В 1980-е гг. «Сладкий запах успеха» был колоризован для телевидения. В 1993 г. внесён в Национальный реестр фильмов. В 2002 г. на Бродвее был поставлен мюзикл по мотивам ленты (музыка Марвина Хэмлиша). Проект Criterion в 2011 г. выпустил картину на DVD[4].





Сюжет

Молодой рекламный агент Сидни Фалько (Тони Кёртис) занимается пиар-продвижением начинающих знаменитостей в крупной газете национального масштаба. За деньги или услуги он убеждает влиятельного публициста Дж. Дж. Хансекера (Берт Ланкастер) оказывать ему помощь: время от времени упоминать клиентов Фалько в своей газетной колонке.

В последнее время Фалько на мели. Хансекер объявил ему ультиматум: он не будет помогать Фалько до тех пор, пока тот не разведёт сестру Хансекера с её парнем Стивом Далласом, который играет на гитаре в начинающей поп-группе. Хансекер очень привязан к сестре, это единственный близкий ему человек, они давно живут в одной квартире.

Будучи доведённым до отчаяния, Фалько договаривается с представителем другой газеты разместить «утку», которая порочит репутацию Далласа. В обмен он гарантирует своему собеседнику интимные услуги официантки, которая тайно влюблена в Фалько. Наутро в газете появляется заказной материал о том, что Стива видели принимающим наркотики и что он якобы симпатизирует коммунистам.

Разражается скандал, и Далласа увольняют из группы. Молодой человек подозревает, что за всем этим стоит Хансекер и в присутствии невесты (Сьюзи Хансекер) обзывает его слизняком, заодно высказывая в лицо воротиле всё, что о нём думает. Расчёт Фалько оправдался. Сестра Хансекера, чтобы остудить пыл брата, разорвала отношения со Стивом.

Однако разъярённый Хансекер по-прежнему намерен расправиться с обидчиком. Он готов на время уступить свою колонку Фалько при условии, что тот подбросит марихуану в карман Стива. Преодолев отвращение, Фалько исполняет поручение Хансекера. После этого гитариста берёт под стражу и избивает продажный, патологически жестокий лейтенант полиции Келло.

Чтобы доложить о своих успехах, Фалько приезжает домой к Хансекеру в Brill Building. Узнав о неприятностях своего жениха, Сьюзи пытается выброситься с балкона. Фалько силой возвращает её в комнату. В это время в квартиру врывается Хансекер. Увидев сестру в объятиях Фалько, он в приступе ревности набрасывается на него с кулаками.
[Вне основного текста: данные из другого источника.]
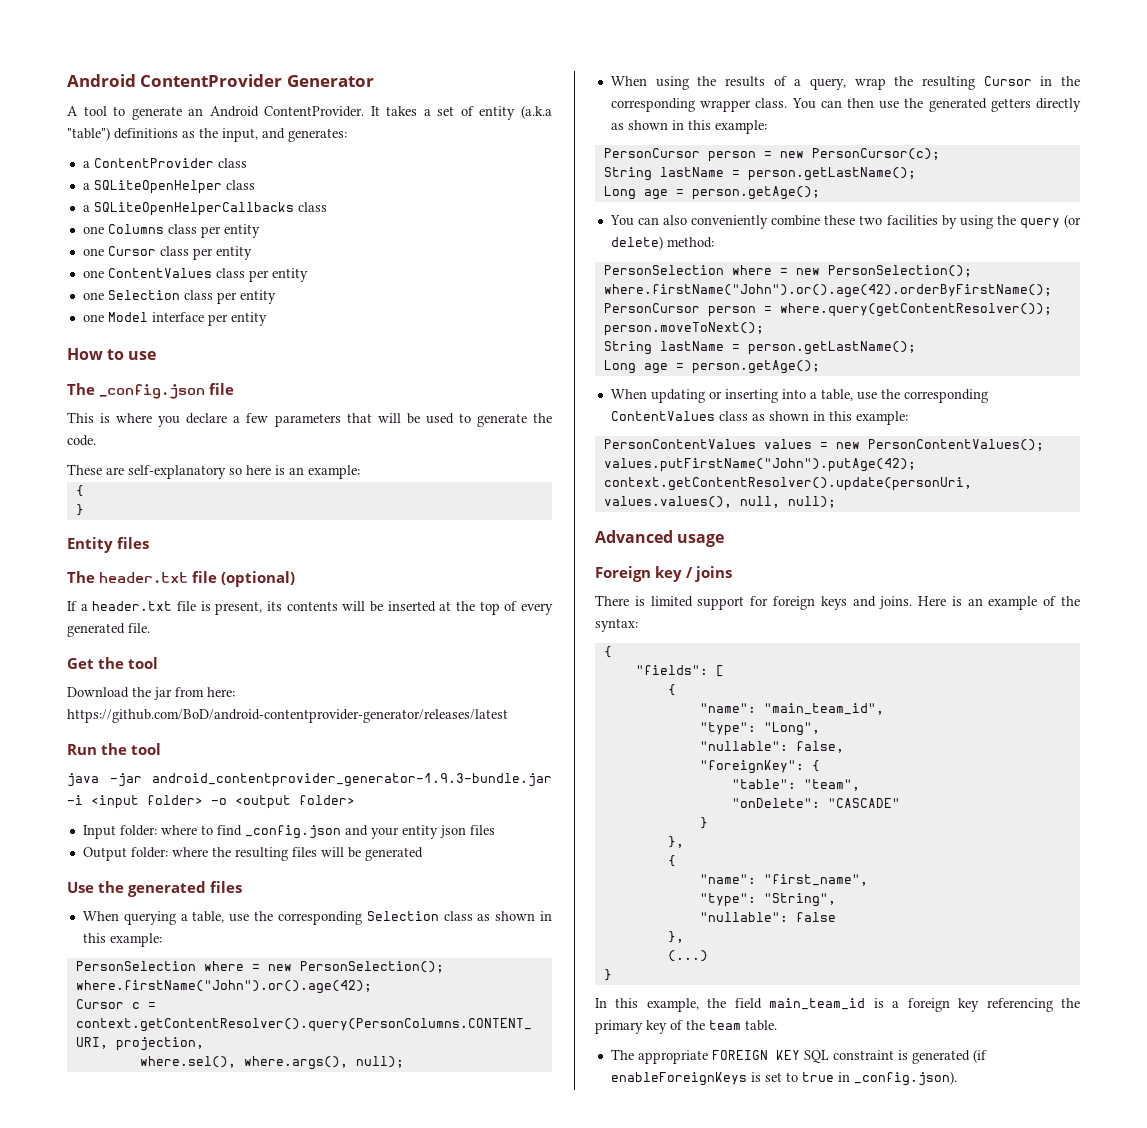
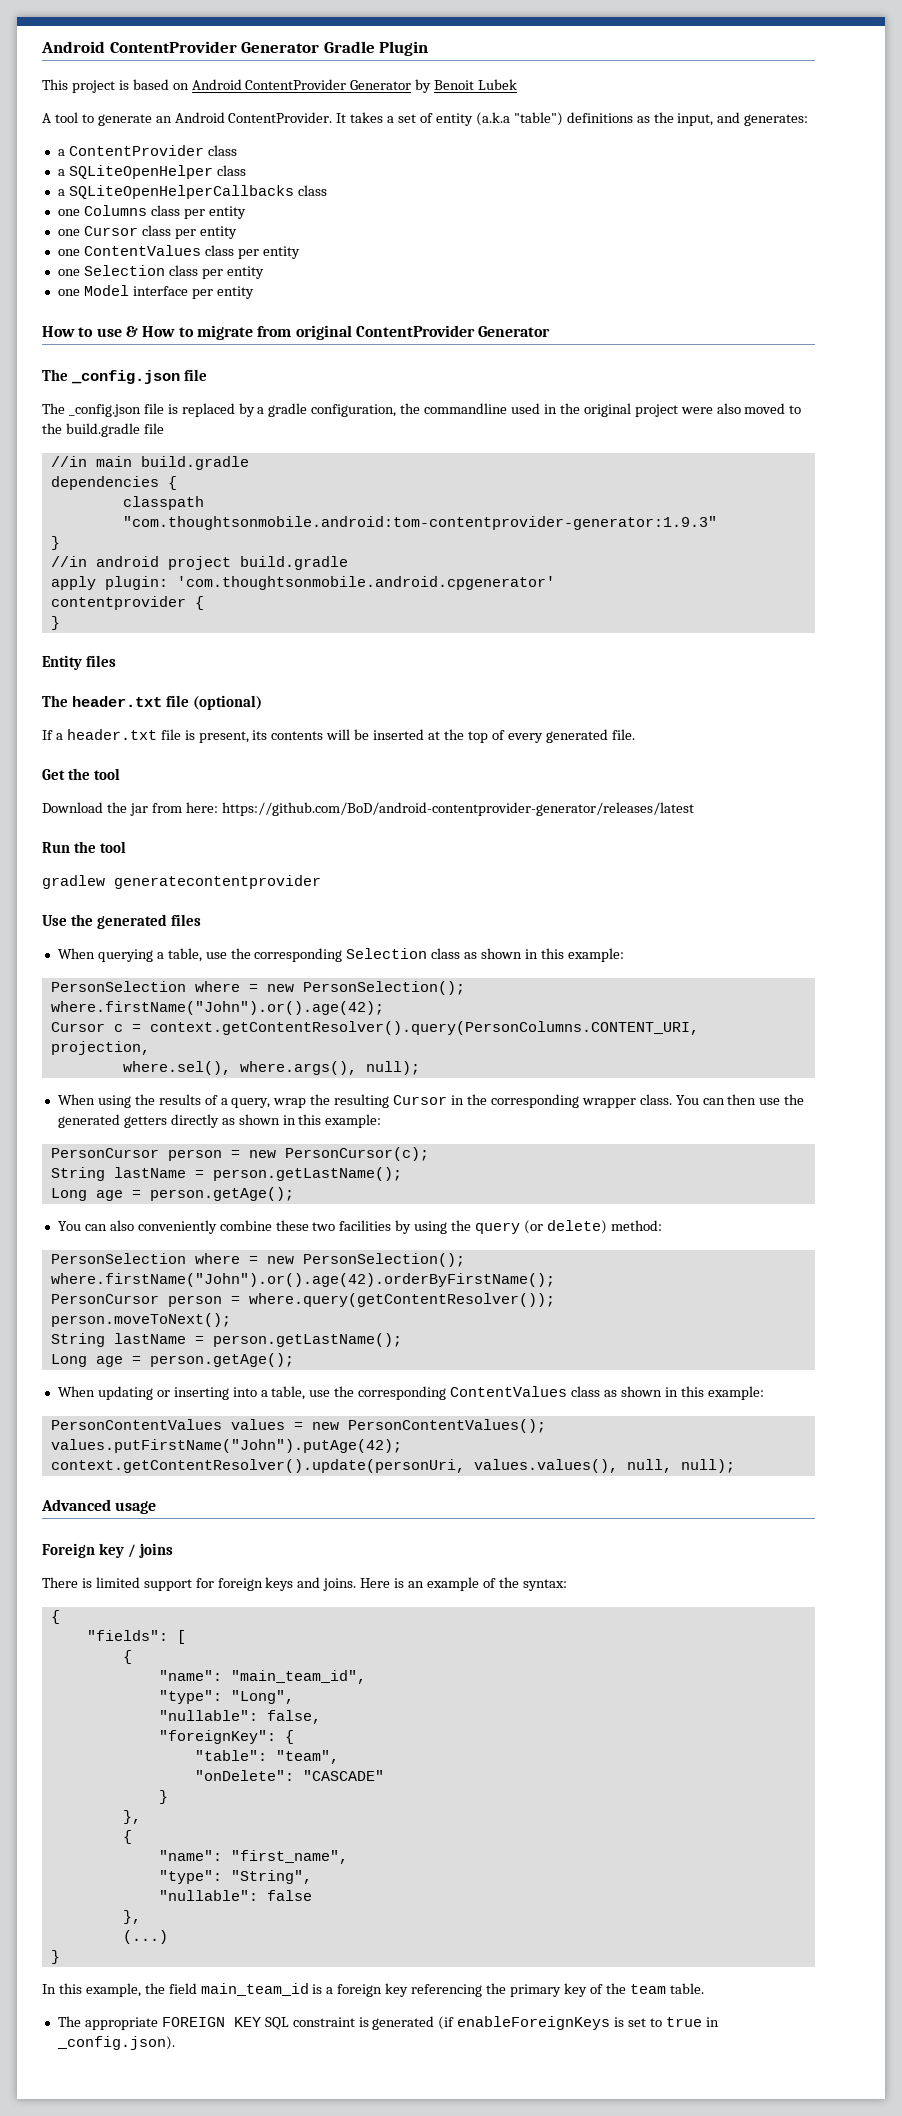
[67,74,374,87] Android ContentProvider Generator -> [41,41,429,56] [42,79,518,93] Android ContentProvider Generator Gradle Plugin // This project is based on Android ContentProvider Generator by Benoit Lubek
[67,383,234,399] [67,412,552,427] [67,435,96,446] [67,464,360,479] // The _config.json file // This is where you declare a few parameters that will be used to generate the code. // These are self-explanatory so here is an example: // -> [125,325,551,340] [42,369,208,384] [42,403,802,417] [42,423,164,437] [50,456,249,470] [50,476,177,490] [122,496,204,510] [122,516,717,530] [50,536,60,550] [50,556,348,570] [50,576,555,590] [50,596,186,610] & How to migrate from original ContentProvider Generator // The _config.json file // The _config.json file is replaced by a gradle configuration, the commandline used in the original project were also moved to the build.gradle file // //in main build.gradle // dependencies { // classpath "com.thoughtsonmobile.android:tom-contentprovider-generator:1.9.3" // } // //in android project build.gradle // apply plugin: 'com.thoughtsonmobile.android.cpgenerator' // contentprovider
[67,773,552,787] [67,795,355,809] [82,825,495,839] [82,847,423,861] java -jar android_contentprovider_generator-1.9.3-bundle.jar -i <input folder> -o <output folder> // Input folder: where to find _config.json and your entity json files // Output folder: where the resulting files will be generated -> [42,875,321,889] gradlew generatecontentprovider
Когда Фалько выбирается из квартиры на Таймс-сквер, то попадает в руки к Келло, которого натравил на него Хансекер. Сьюзи объявляет брату, что предпочитает смерть тому, чтобы продолжать жить с ним под одной крышей. Собрав вещи, она покидает квартиру и направляется к Стиву. По её словам, она испытывает к брату вместо ненависти одну только жалость.

В ролях

Производство

В 1950 году в журнале Cosmopolitan был опубликован рассказ «Расскажи мне об этом завтра» (авторское название «Сладкий запах успеха»). Автор Эрнест Леман в своём первом литературном опыте обыграл собственные впечатления от работы на Ирвинга Хоффмана, сотрудника издания The Hollywood Reporter, который поставлял материалы для скандально известного и крайне влиятельного публициста Уолтера Уинчелла. Сюжетная линия была навеяна давней историей о попытках Уинчелла воспрепятстовать браку своей дочери. Хотя после публикации рассказа Уинчелл был в ярости, а Хоффман и вовсе перестал разговаривать с бывшим коллегой, Леману всё-таки удалось сделать успешную карьеру голливудского сценариста.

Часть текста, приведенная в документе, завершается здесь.